The Character of Sound

In his book Touching the Rock: An Experience of Blindness, John Hull calls himself a “whole body seer,” one who lives in a world seamlessly comprised of four senses. Like many blind people, Hull can detect seemingly visual features of his world through senses other than vision. He can understand where and how the rain falls by ear. Undoubtedly, he can tell whether he walks into an empty room or a room filled with furniture – just by how the air in the room feels as he moves. Describing how the brain of the blind person processes voices, he writes, “For the blind, people are not there unless they speak…When you are blind, a hand suddenly grabs you. A voice suddenly addresses you. There is no anticipation or preparation…people are in motion, they are temporal, they come and they go.”

I frequently experience Hull’s brand of vocal navigation. I am aware of an approaching person only by his or her audible personality. I must weave a narrative from the sounds around me. I will present two vignettes.

The first vignette places me in an environment where noises abound. Katie and I have plans to meet for coffee, and I arrive early. I sit down at a small, round table and pile my bags on the tabletop. I wait for the familiar jingling of keys that indicates Katie’s approach. As I wait, a person approaches me–through sound. A voice happens upon my ears. “Hilary? Is your name Hilary?”

I look up and search for the speaker. This is a complex spatial calculation; my mind places the woman in front of me, diagonally to my right—at two o’clock. I ask if she is speaking to me.

“Yes,” she says. “There’s a drink up for Hilary, so I wanted to see if it was yours.”

I explain that I am not Hilary, and I assume she walks away. She grows silent, so she ceases to hold my attention.

Moments later, a second voice emerges on my left—another woman, another courtesy. “Emily, I want to let you know I’ve just mopped this area. So be careful.”

I thank the unseen employee, whose voice is vaguely familiar. Unable to read her name tag, I don’t know who she is. I only know I’ve made small talk with her while she took my order and prepared my countless soy chai lattes.

Soon the jingling of keys – I think they’re keys, they sound like keys  – alerts me to Katie’s approach. Without fail, I can calculate about 3 seconds between the musical sound and Katie’s equally musical, “Hey Em!”
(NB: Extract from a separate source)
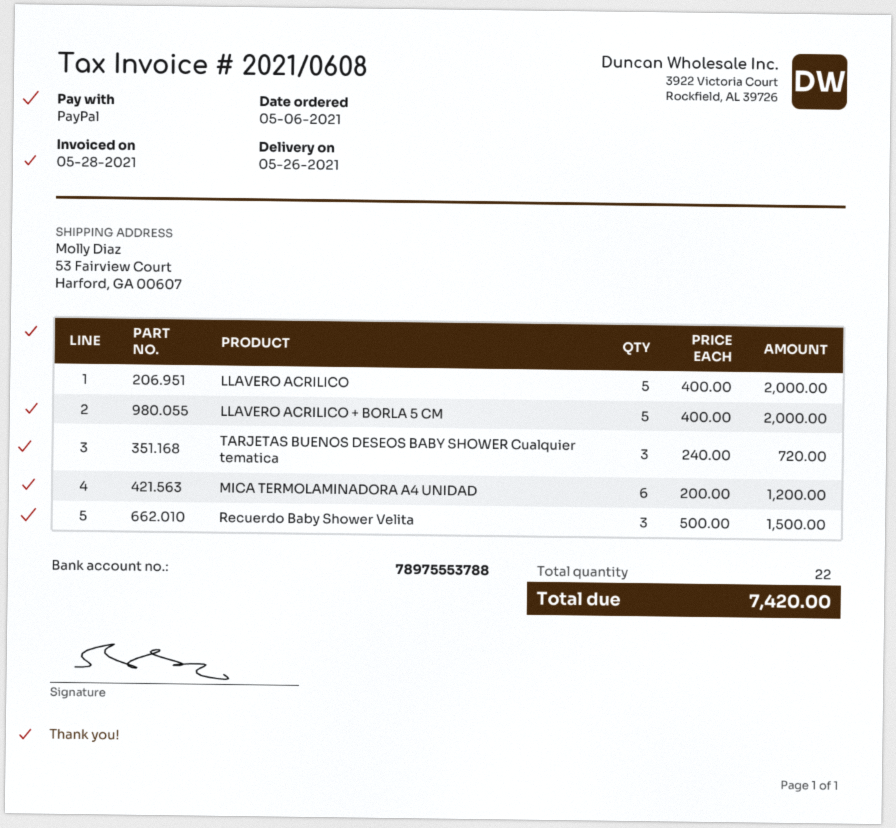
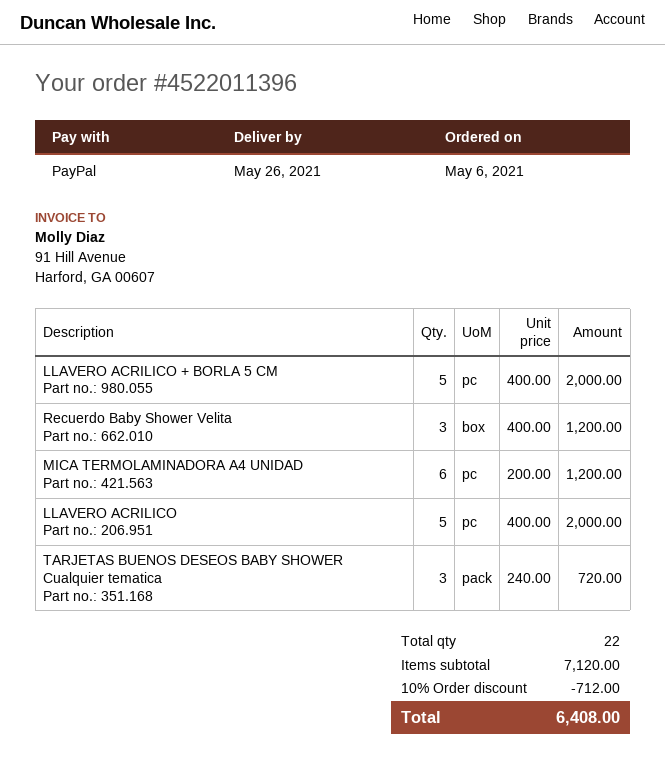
Recuerdo Baby Shower Velita: 3 x 500.00 = 1500.00 -> 3 x 400.00 = 1200.00
discount: none -> 10% = 712.00
total: 7420.00 -> 6408.00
The second vignette finds me in a calmer, quieter place: the classroom. Here, I learn the location of students by the unzipping of bags, the shuffling of papers, the crunching of granola bars, and the beeping of cell phones. On final exam day, a new sound signals an approaching student—the chattering ice in a plastic Starbucks cup. I can construct a probable scenario from this ice, rattling as the student walks past. The noisy beverage tells me two things: the student was up late last night and the weather is hot today.

For the curious, I’ll add this: you can tell what kind of cup the student is carrying by listening to the ice. The ice in a plastic cup rattles more noisily than the ice in a styrofoam cup. You can also guess the quality and amount of liquid in the cup, depending on the speed and attitude of the rattling ice. I know from the sloshy rattling that my students are drinking iced coffees, iced lattes, or iced green teas. Frappuccinos, because of their smooth, blended texture, do not make a lot of noise until you get to the last few, desperate sips.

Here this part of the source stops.